L’an dernier, je n’ai pas fait mes adieux aux Etats-Unis, j’ai fait mes adieux à la langue anglaise pour l’Amérique. Je veux bien y retourner mais pour chanter en français. Je ne veux pas y retourner pour faire ce métier d’acrobate de la langue. C’est très difficile de chanter un jour en espagnol, un jour en anglais, un jour en allemand. Je vais bientôt faire ma tournée d’adieux à la langue espagnole. Après, je ferai mes adieux en italien. Je ne ferai pas mes adieux en français. En revanche, j’ai fait mes adieux aux tournées. Je ne fais plus que des galas, des apparitions ici ou là tous les trois mois. Ça va me permettre d’écrire. J’ai recommencé à écrire pour les autres. Je viens de faire un texte très joli, je crois, pour Amel Bent. Il y a des années, j’ai écrit pour Johnny, pour Sylvie Vartan, pour Philippe Clay, pour Marcel Amont... Je vais recommencer ce métier. C’est amusant de boucler la boucle comme cela, par ce que j’ai fait à mes débuts.

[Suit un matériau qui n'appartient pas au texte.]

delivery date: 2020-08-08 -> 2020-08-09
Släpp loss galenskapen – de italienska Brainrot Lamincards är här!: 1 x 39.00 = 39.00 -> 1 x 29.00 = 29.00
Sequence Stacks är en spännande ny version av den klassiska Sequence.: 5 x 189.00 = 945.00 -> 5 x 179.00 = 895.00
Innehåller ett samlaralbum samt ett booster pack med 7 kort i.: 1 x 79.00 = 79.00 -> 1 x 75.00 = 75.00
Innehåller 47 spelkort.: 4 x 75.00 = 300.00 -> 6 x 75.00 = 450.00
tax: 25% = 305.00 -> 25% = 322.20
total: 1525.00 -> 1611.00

A vos débuts, justement, vous écriviez pour Edith Piaf, pour Juliette Gréco, pour Dario Moreno, pour beaucoup de vedettes de l’époque, et notamment en compagnie de Gilbert Bécaud.
Oui et, quand nous avons percé, Bécaud et moi, les maisons de disques ont partout cherché des Bécaud et des Aznavour.

On entend dire çà et là que la chanson française est en train de vivre son âge d’or. Partagez-vous ce point de vue ?
Les textes sont bien meilleurs, il faut bien le dire. Et puis on commence à entendre vraiment chanter les chanteurs. C’est le nouvel âge d’or. Bien sûr, il y en a qui vont s’écrouler, parce qu’il faut avoir le souffle. Surtout, il ne faut rien renier. Pourquoi beaucoup de yéyés ont disparu ? Parce qu’ils ont renié le passé, parce qu’ils ont pensé qu’avant eux il n’y avait rien eu de bon. Ceux qui ont tenu, comme Johnny, ce sont ceux qui n’ont jamais pensé comme ça.